(Beginning of WORKING DATA)

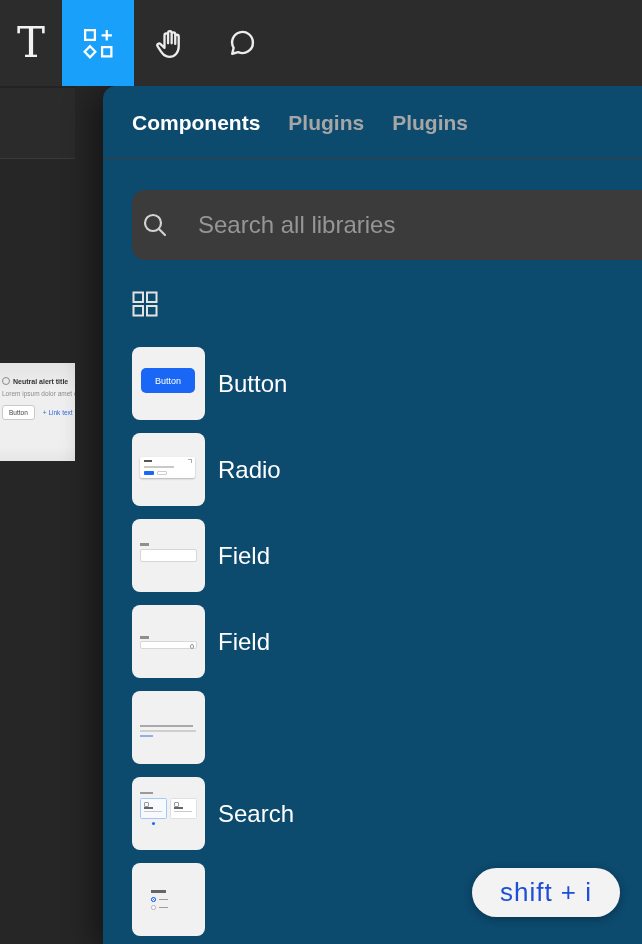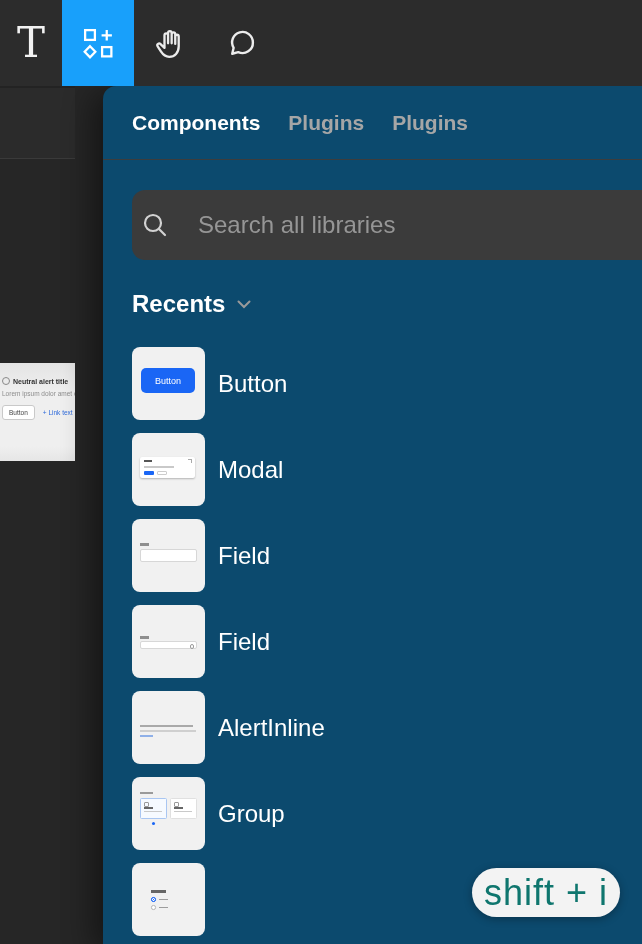"Recents" div.recents-left { html: <div> <span>Recents</span> <svg> <path></path> </svg> </div> -> none }
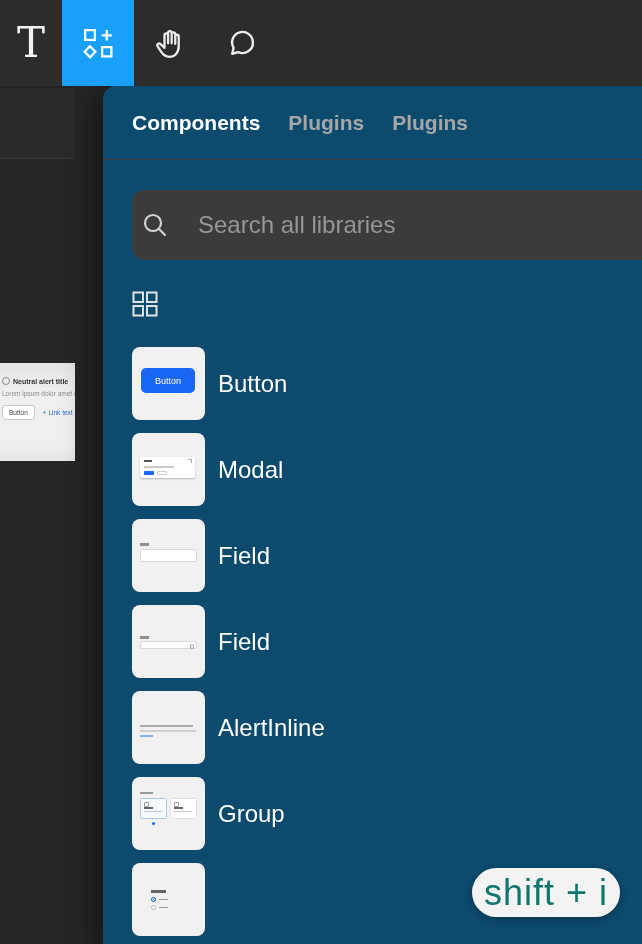"Modal" div.item-label { text: Modal -> Radio }
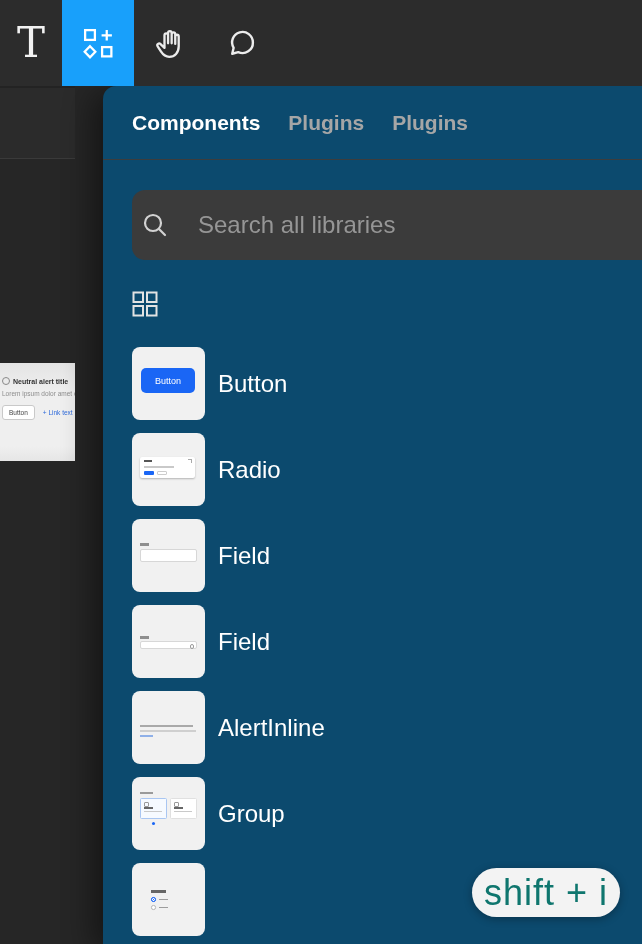"AlertInline" div.item-label { html: <div>AlertInline</div> -> none }
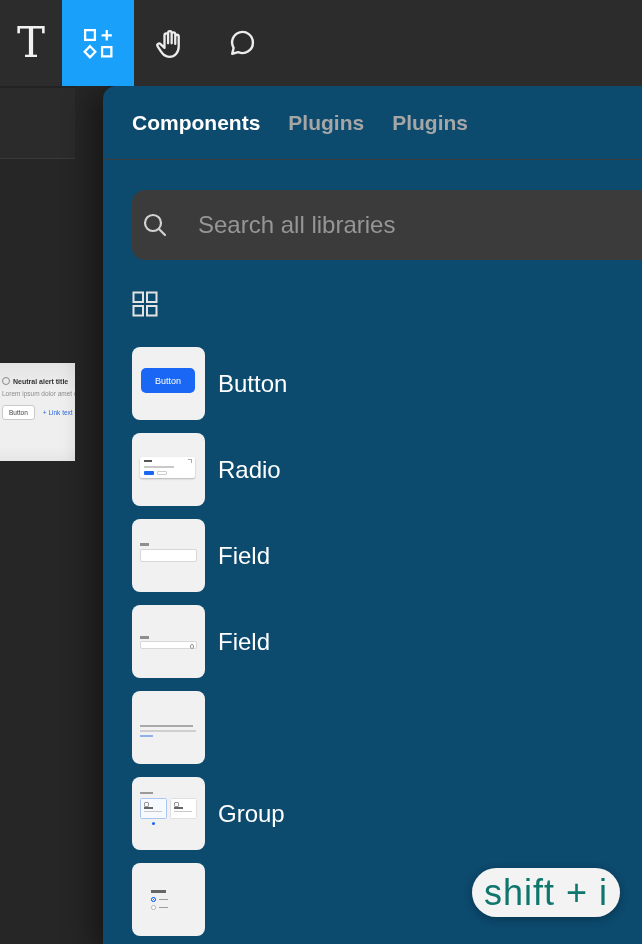"Group" div.item-label { text: Group -> Search }
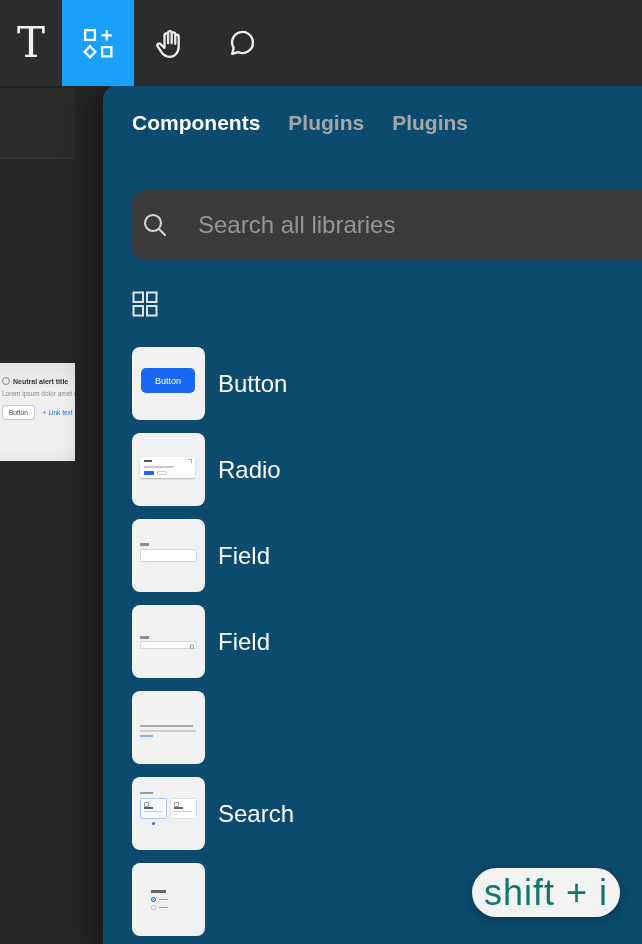"shift + i" .shortcut-pill span { color: #0f766e -> #1d4ed8; font-size: 36px -> 26px }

(End of WORKING DATA)

- _EXERCISE GOAL_:
The answer must be the full listing, exact in every line, with the pictures removed.

- _RESULT OF THIS TASK_:
"Recents" div.recents-left { html: <div> <span>Recents</span> <svg> <path></path> </svg> </div> -> none }
"Modal" div.item-label { text: Modal -> Radio }
"AlertInline" div.item-label { html: <div>AlertInline</div> -> none }
"Group" div.item-label { text: Group -> Search }
"shift + i" .shortcut-pill span { color: #0f766e -> #1d4ed8; font-size: 36px -> 26px }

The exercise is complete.